* _TASK DESCRIPTION_
Could you restate every entry word for word, minus the pictures?

------ THE DATA

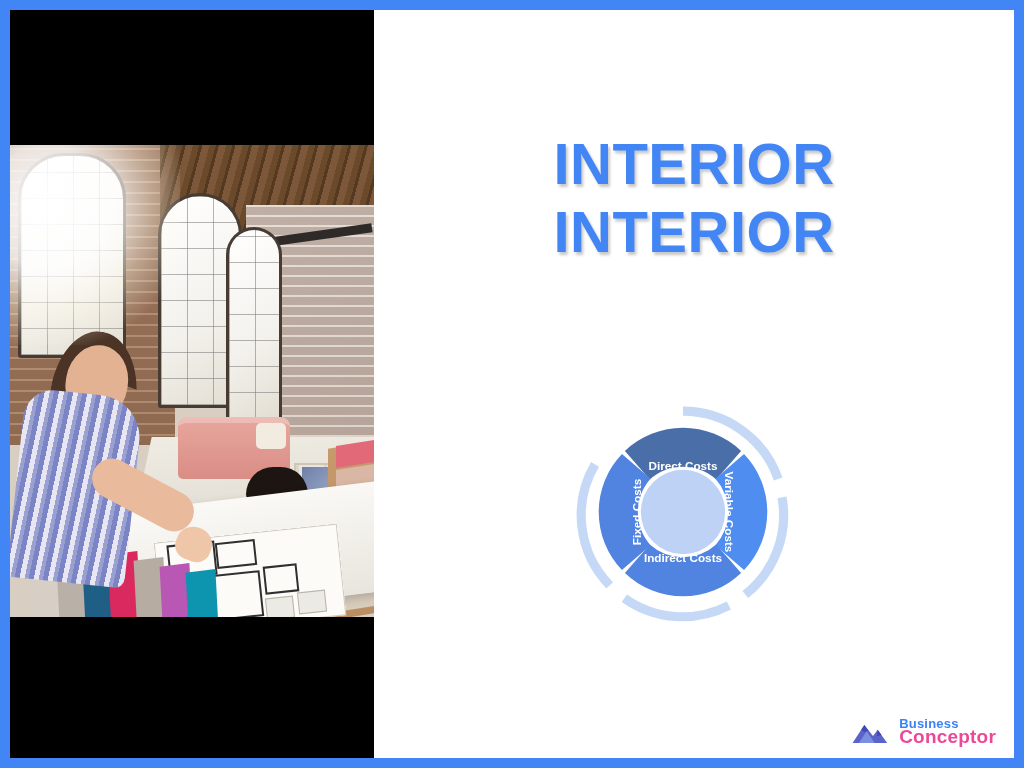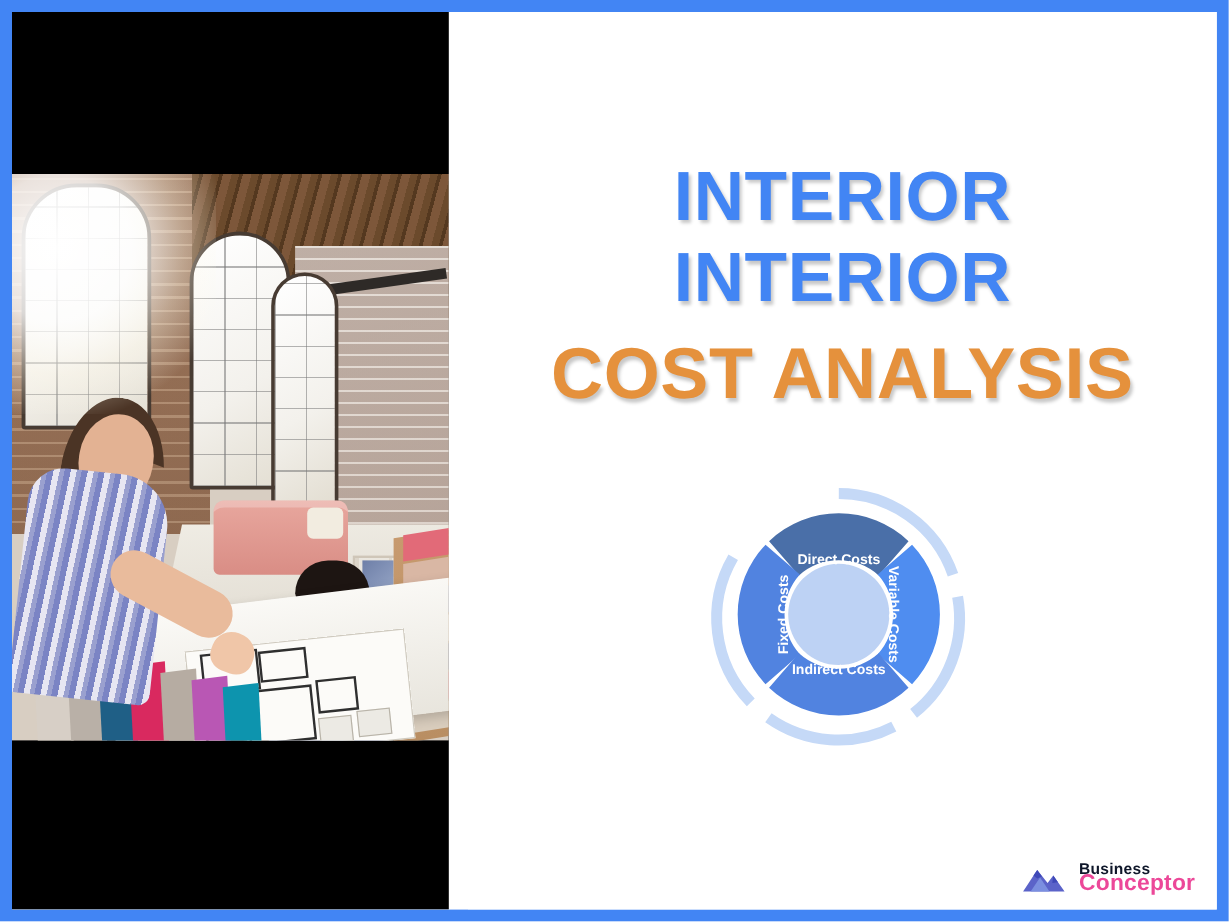--- a/index.html
+++ b/index.html
@@ -24,21 +24,20 @@
     background: #4285f4;          
     padding: 10px;
   }
   #slide-inner {
     position: relative;
     width: 100%;
     height: 100%;
     background: #ffffff;
     display: flex;
     overflow: hidden;
-    gap: 16px;
   }
 
   
   #photo-panel {
     position: relative;
     width: 364px;
     height: 100%;
     background: #000000;
     flex: 0 0 364px;
     overflow: hidden;
@@ -293,21 +292,21 @@
     align-items: center;
     gap: 4px;
   }
   #brand-mark { width: 44px; height: 28px; display: block; }
   #brand-text { line-height: 1; text-align: left; }
   #brand-word-1 {
     display: block;
     font-family: "Liberation Sans", sans-serif;
     font-weight: bold;
     font-size: 13px;
-    color: #0f172a;
+    color: #3b82f6;
     letter-spacing: .2px;
   }
   #brand-word-2 {
     display: block;
     font-family: "Liberation Sans", sans-serif;
     font-weight: bold;
     font-size: 19px;
     color: #ec4899;
     letter-spacing: .2px;
     margin-top: -3px;
@@ -377,21 +376,20 @@
 
         <div class="ph" id="sun-glow"></div>
       </div>
     </div>
 
     <div id="content-panel">
 
       <div id="title-block">
         <div class="title-line" id="title-line-1">INTERIOR</div>
         <div class="title-line" id="title-line-2">INTERIOR</div>
-        <div class="title-line" id="title-line-3">COST ANALYSIS</div>
       </div>
 
       <div id="diagram-wrap">
         <svg id="donut-svg" viewBox="0 0 120 120">
 
           <g fill="none" stroke="#c5d9f7" stroke-width="5" stroke-linecap="butt">
             <path d="M 60 5 A 55 55 0 0 1 111.9 42"></path>
             <path d="M 114 52 A 55 55 0 0 1 94 105"></path>
             <path d="M 85 111 A 55 55 0 0 1 28 107"></path>
             <path d="M 20 100 A 55 55 0 0 1 12 34"></path>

------------

* _RESPONSE TO THIS EXERCISE_
--- a/index.html
+++ b/index.html
@@ -24,21 +24,20 @@
     background: #4285f4;          
     padding: 10px;
   }
   #slide-inner {
     position: relative;
     width: 100%;
     height: 100%;
     background: #ffffff;
     display: flex;
     overflow: hidden;
-    gap: 16px;
   }
 
   
   #photo-panel {
     position: relative;
     width: 364px;
     height: 100%;
     background: #000000;
     flex: 0 0 364px;
     overflow: hidden;
@@ -293,21 +292,21 @@
     align-items: center;
     gap: 4px;
   }
   #brand-mark { width: 44px; height: 28px; display: block; }
   #brand-text { line-height: 1; text-align: left; }
   #brand-word-1 {
     display: block;
     font-family: "Liberation Sans", sans-serif;
     font-weight: bold;
     font-size: 13px;
-    color: #0f172a;
+    color: #3b82f6;
     letter-spacing: .2px;
   }
   #brand-word-2 {
     display: block;
     font-family: "Liberation Sans", sans-serif;
     font-weight: bold;
     font-size: 19px;
     color: #ec4899;
     letter-spacing: .2px;
     margin-top: -3px;
@@ -377,21 +376,20 @@
 
         <div class="ph" id="sun-glow"></div>
       </div>
     </div>
 
     <div id="content-panel">
 
       <div id="title-block">
         <div class="title-line" id="title-line-1">INTERIOR</div>
         <div class="title-line" id="title-line-2">INTERIOR</div>
-        <div class="title-line" id="title-line-3">COST ANALYSIS</div>
       </div>
 
       <div id="diagram-wrap">
         <svg id="donut-svg" viewBox="0 0 120 120">
 
           <g fill="none" stroke="#c5d9f7" stroke-width="5" stroke-linecap="butt">
             <path d="M 60 5 A 55 55 0 0 1 111.9 42"></path>
             <path d="M 114 52 A 55 55 0 0 1 94 105"></path>
             <path d="M 85 111 A 55 55 0 0 1 28 107"></path>
             <path d="M 20 100 A 55 55 0 0 1 12 34"></path>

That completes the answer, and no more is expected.